On Sunday afternoon in Kenosha, Wisconsin, police attempted to kill a 29-year-old Black man by shooting him point-blank in the back seven times. Police targeted Jacob Blake, a father who was reportedly attempting to break up a fight between two people. Officers attempted to Taser Blake as he walked away from them and back to his car, where his children were waiting. As Blake turned to enter his car, a Kenosha officer grabbed Blake's shirt and fired his gun.
The incident was captured on bystander video, which circulated widely on social media Sunday evening. Blake survived the shooting and underwent surgery at a local hospital, his family told local NBC affiliate TMJ4, where he is now in serious condition. The Wisconsin Department of Justice will investigate the shooting.
The police were not wearing body cameras at the time they shot Blake, but the bystander video shows clearly what happened. The Kenosha Police Department offered an incomplete account of Sunday night's attack, referring to a shooting that "occurred" without mentioning the officers who shot Blake in the back.
The police shooting of Blake is the most recent in a summer of sustained protests and uprisings against the systems of white supremacy, policing, and surveillance. While police killings in no way began with the killing of George Floyd in Minneapolis on May 25, Floyd's death did galvanize a nationwide movement against police and systemic violence against Black people.
But even as video evidence of violence circulates on Twitter again and again, the violence persists. It begs the question: Who are these videos for?
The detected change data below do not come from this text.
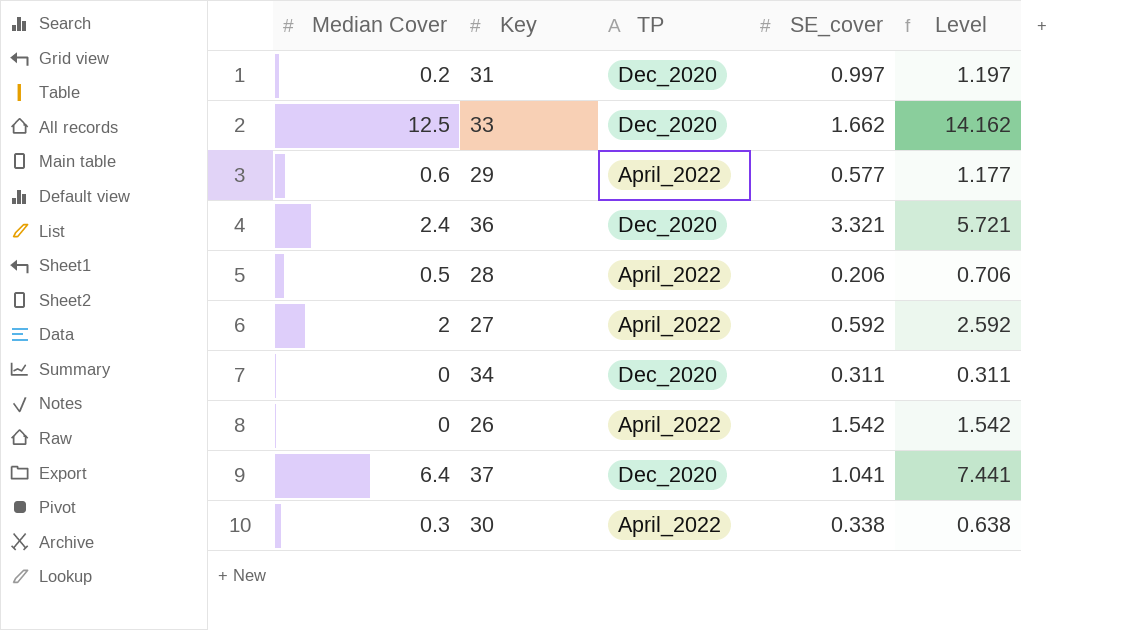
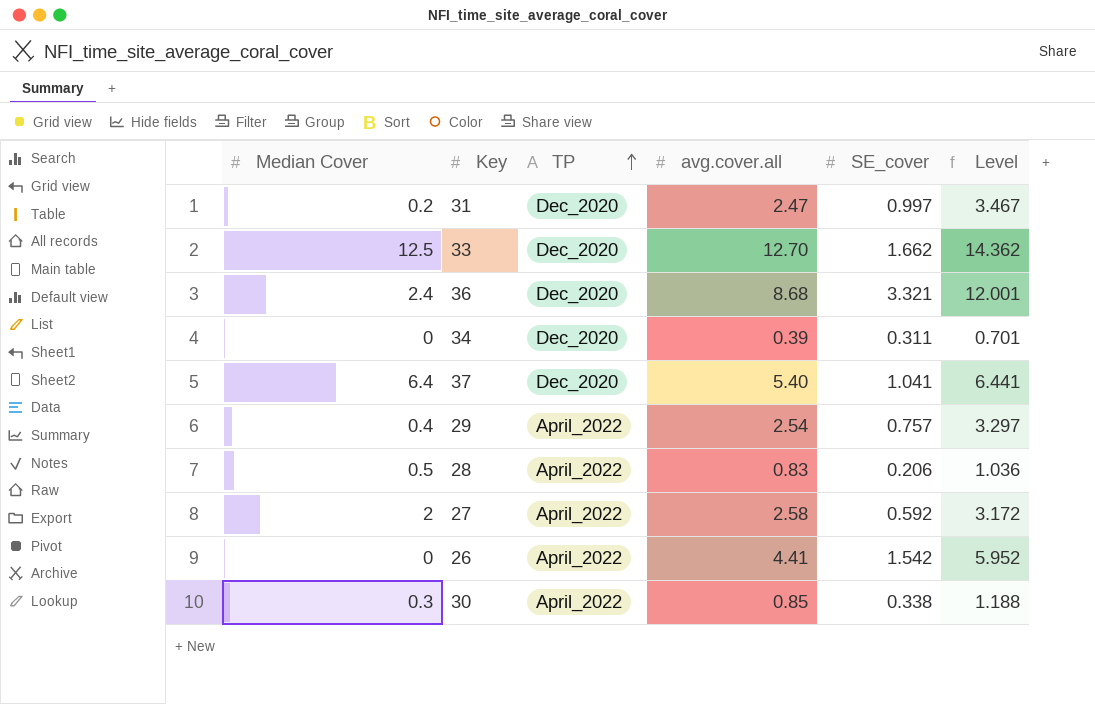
row order: none -> TP ascending
column avg.cover.all | position: none -> 4
column Level | formula: [Median Cover] + [SE_cover] -> [avg.cover.all] + [SE_cover]
29 | Median Cover: 0.6 -> 0.4
29 | SE_cover: 0.577 -> 0.757

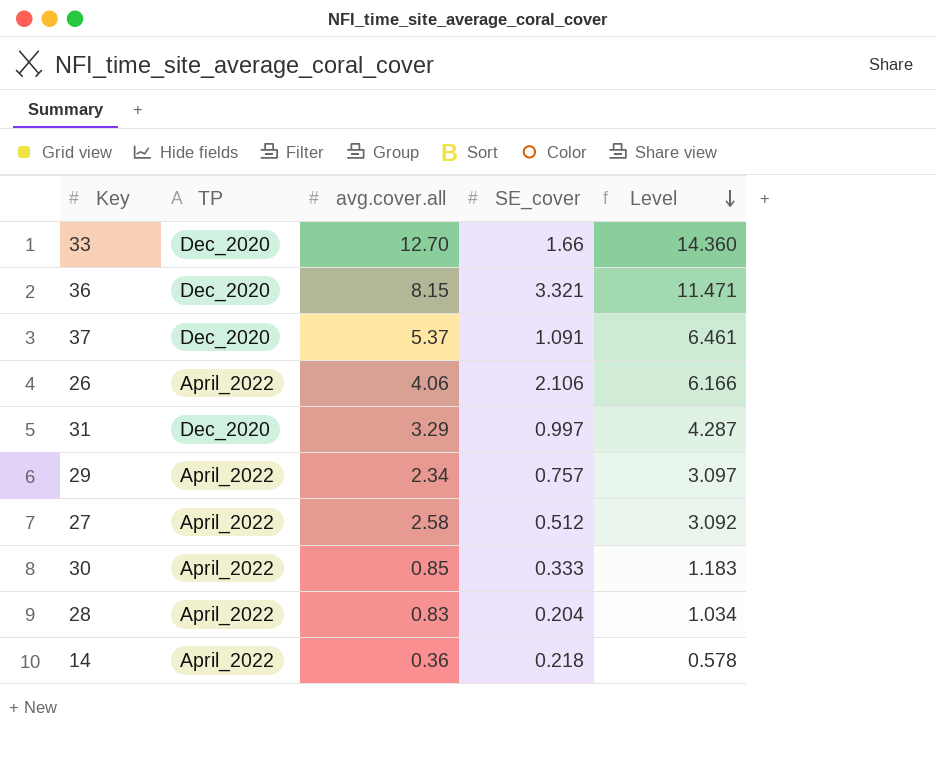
row order: TP ascending -> Level descending
column Median Cover | position: 1 -> none
row 34: 0 | Dec_2020 | 0.39 | 0.311 | 0.701 -> none
33 | SE_cover: 1.662 -> 1.66
33 | Level: 14.362 -> 14.360
36 | avg.cover.all: 8.68 -> 8.15
36 | Level: 12.001 -> 11.471
37 | avg.cover.all: 5.40 -> 5.37
37 | SE_cover: 1.041 -> 1.091
37 | Level: 6.441 -> 6.461
26 | avg.cover.all: 4.41 -> 4.06
26 | SE_cover: 1.542 -> 2.106
26 | Level: 5.952 -> 6.166
31 | avg.cover.all: 2.47 -> 3.29
31 | Level: 3.467 -> 4.287
29 | avg.cover.all: 2.54 -> 2.34
29 | Level: 3.297 -> 3.097
27 | SE_cover: 0.592 -> 0.512
27 | Level: 3.172 -> 3.092
30 | SE_cover: 0.338 -> 0.333
30 | Level: 1.188 -> 1.183
28 | SE_cover: 0.206 -> 0.204
28 | Level: 1.036 -> 1.034
row 14: none -> April_2022 | 0.36 | 0.218 | 0.578

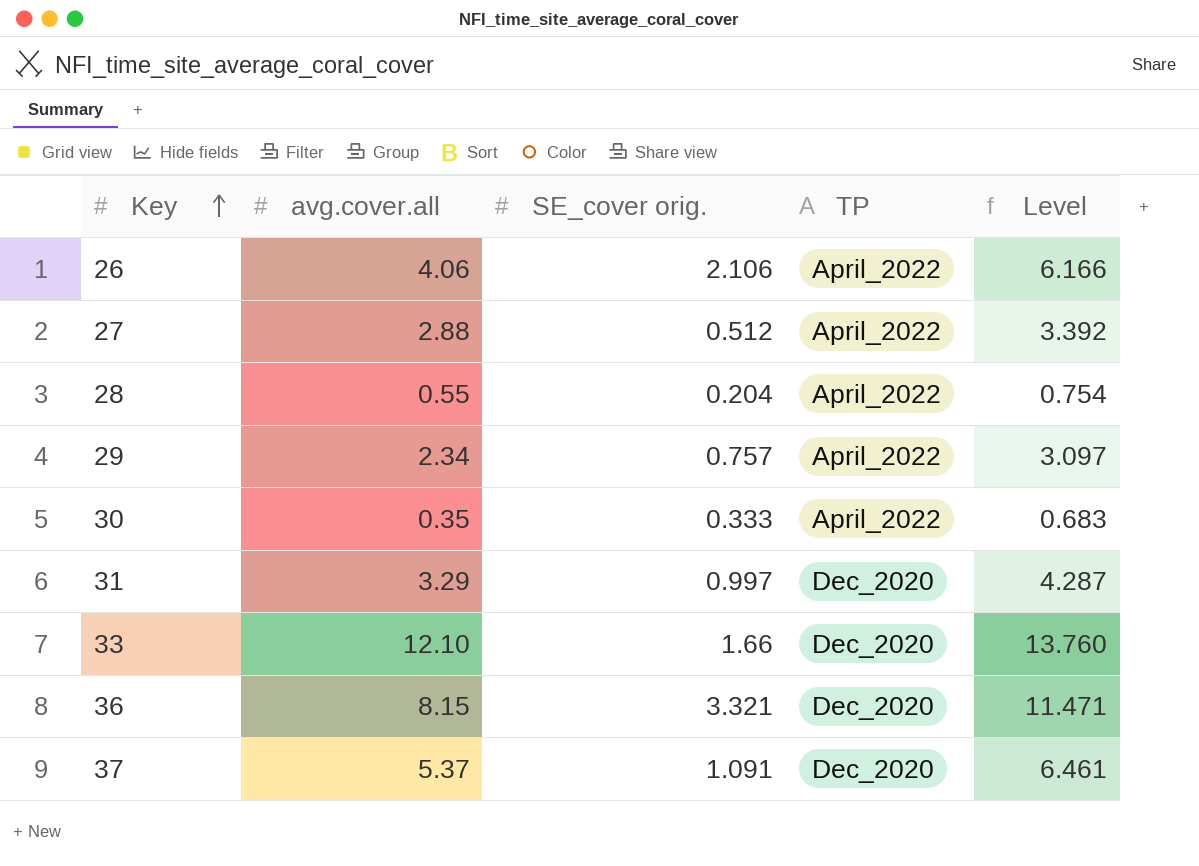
row order: Level descending -> Key ascending
column name: SE_cover -> SE_cover orig.
column TP | position: 2 -> 4
row 14: April_2022 | 0.36 | 0.218 | 0.578 -> none
27 | avg.cover.all: 2.58 -> 2.88
27 | Level: 3.092 -> 3.392
28 | avg.cover.all: 0.83 -> 0.55
28 | Level: 1.034 -> 0.754
30 | avg.cover.all: 0.85 -> 0.35
30 | Level: 1.183 -> 0.683
33 | avg.cover.all: 12.70 -> 12.10
33 | Level: 14.360 -> 13.760

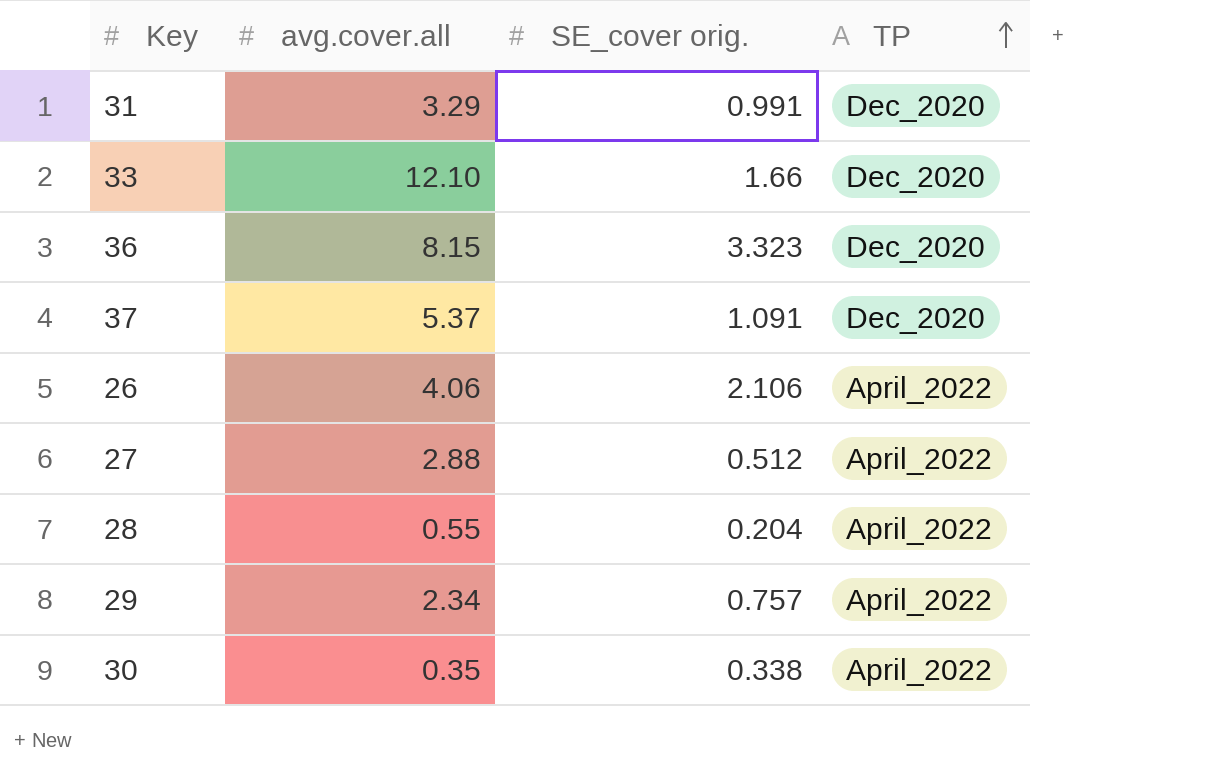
row order: Key ascending -> TP ascending
column Level | formula: [avg.cover.all] + [SE_cover orig.] -> none
31 | SE_cover orig.: 0.997 -> 0.991
36 | SE_cover orig.: 3.321 -> 3.323
30 | SE_cover orig.: 0.333 -> 0.338

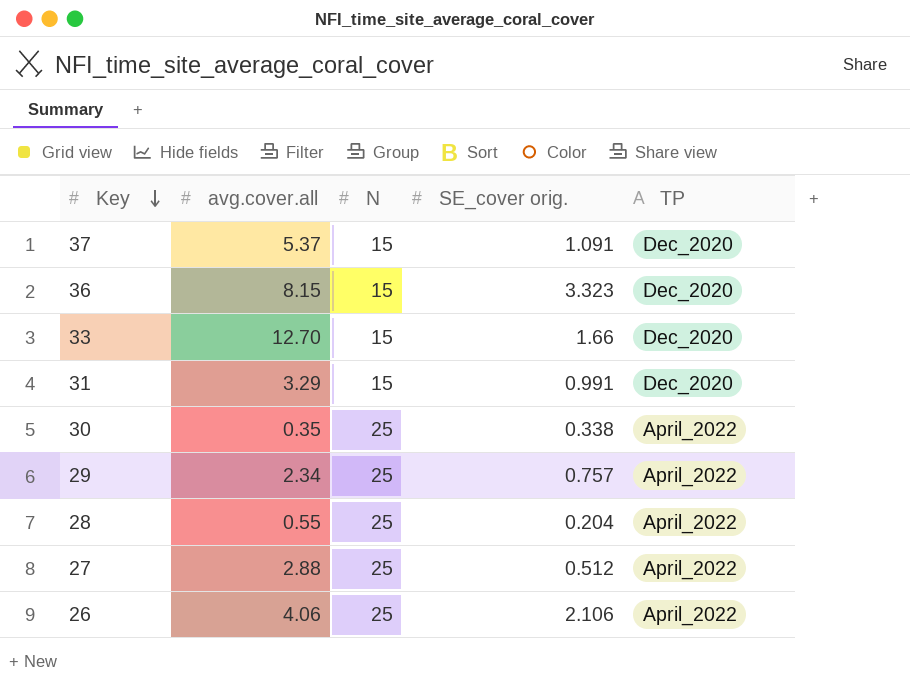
row order: TP ascending -> Key descending
column N | position: none -> 3
33 | avg.cover.all: 12.10 -> 12.70

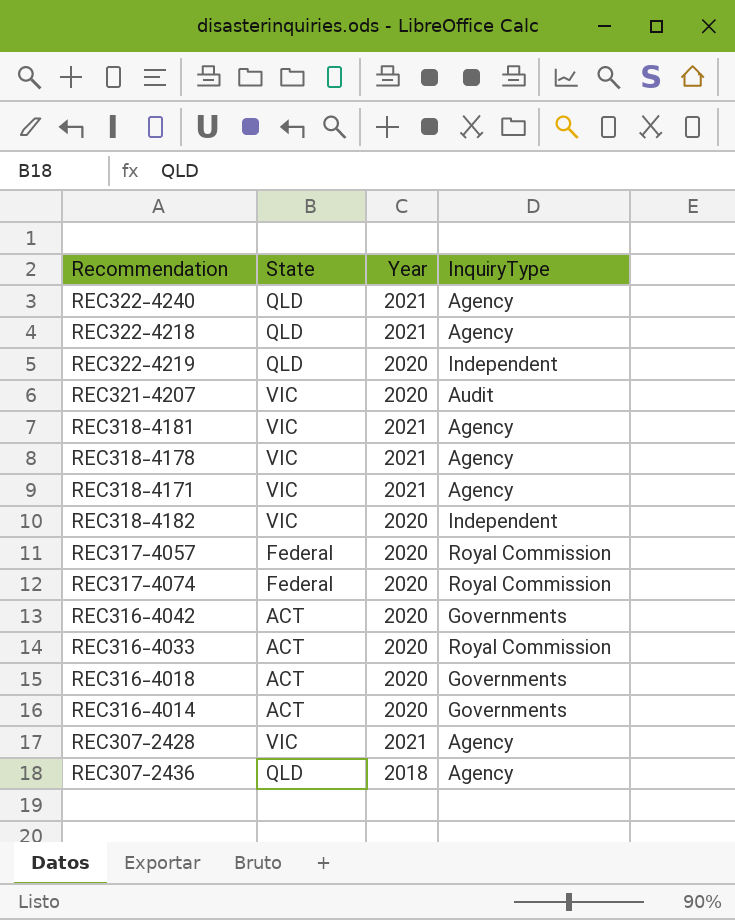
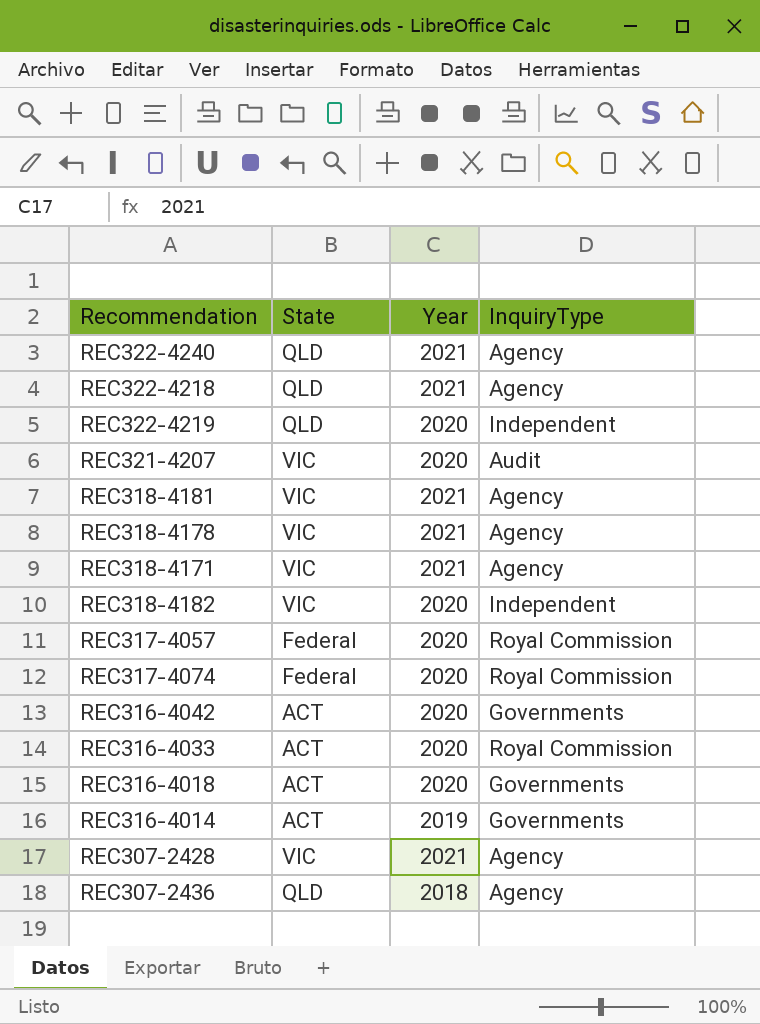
REC316-4014 | Year: 2020 -> 2019

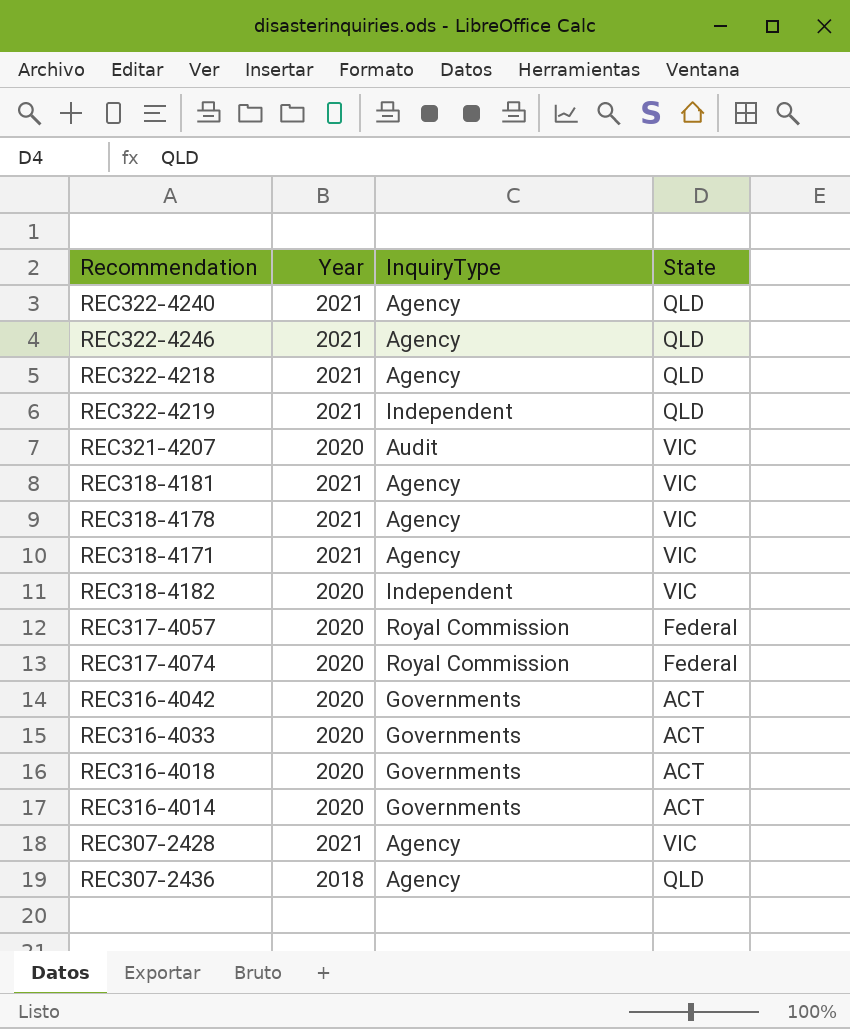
column State | position: 2 -> 4
row REC322-4246: none -> 2021 | Agency | QLD
REC322-4219 | Year: 2020 -> 2021
REC316-4033 | InquiryType: Royal Commission -> Governments
REC316-4014 | Year: 2019 -> 2020

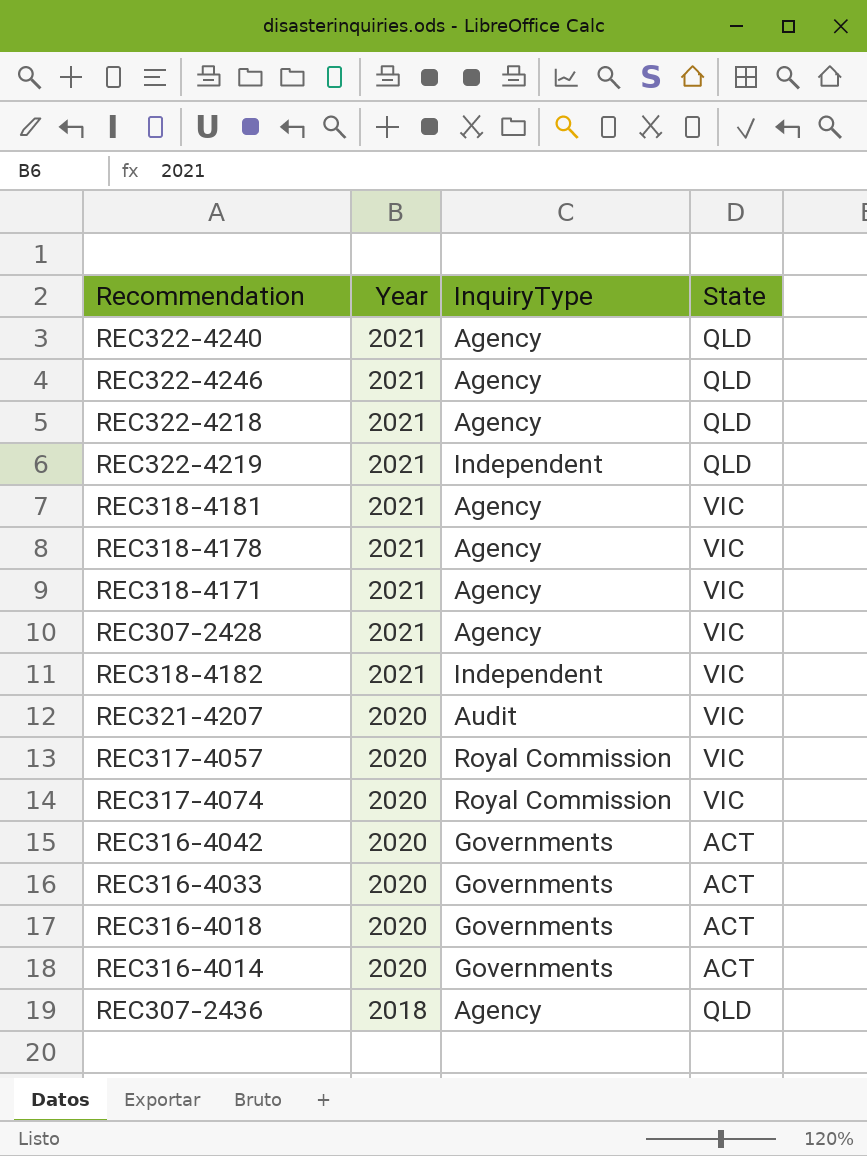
row order: none -> Year descending
REC318-4182 | Year: 2020 -> 2021
REC317-4057 | State: Federal -> VIC
REC317-4074 | State: Federal -> VIC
As Bernice King, the daughter of the late Martin Luther King Jr., said on Twitter: "We shouldn’t have to see one more video of a Black human being brutalized and/or gunned down by police ... Anybody who doesn’t believe we are beyond a state of emergency is choosing to lack empathy and awareness."
Journalist Bianca Clendenin made a similar point in an op-ed for Now This. "You might ask yourself: Does sharing these videos help non-Black people understand the weight of these images?" she wrote. "So you saw these videos, and now what?"
Sherrilyn Ifill, the president of the NAACP Legal Defense Fund, tweeted that the shooting of Blake shows how when police shoot Black people, it's often in place of using other means to detain them. "Our lives have so little value," she wrote, "that [officers] are using fatal gunshots as a shortcut to talking, negotiation, disabling vehicles."
Blake's family hired famed civil rights lawyer Ben Crump, who has represented a number of families who have lost loved ones to police killings. In a statement, Crump said, "We will seek justice for Jacob Blake and for his family as we demand answers from the Kenosha Police Department. How many more of these tragic 'while Black' tragedies will it take until the racial profiling and undervaluing of Black lives by the police finally stops?"
Crump is also representing the family of Trayford Pellerin, a 31-year-old Black man shot and killed by police Friday evening in Lafayette, Louisiana. Per Louisiana State Police, officers were responding to a call about a person "armed with a knife," and when they arrived at the scene found Pellerin with a knife in a convenience store parking lot. The statement says an attempt to use a Taser on Pellerin was "ineffective" and that offers shot the fleeing man as he tried to enter the store of a Shell gas station. An 18-year-old witness, Rickasha Montgomery, filmed video of that shooting which has also circulated online, the Lafayette-based Daily Advertiser reported.
In response to the police killings of Floyd, Breonna Taylor, Elijah McClain, and many others, protesters and activists have demanded a number of changes to the way that America polices its communities. But while protester demands have been sweeping — like a call to defund police nationwide — lawmakers' responses have been more piecemeal, including a bill to ban no-knock warrants in Louisville, Kentucky, after Taylor was shot in her home, and a bill that passed the House in June that would reform local policing, including a provision to ban chokeholds, which activists have noted hasn't stopped police from using them in the past.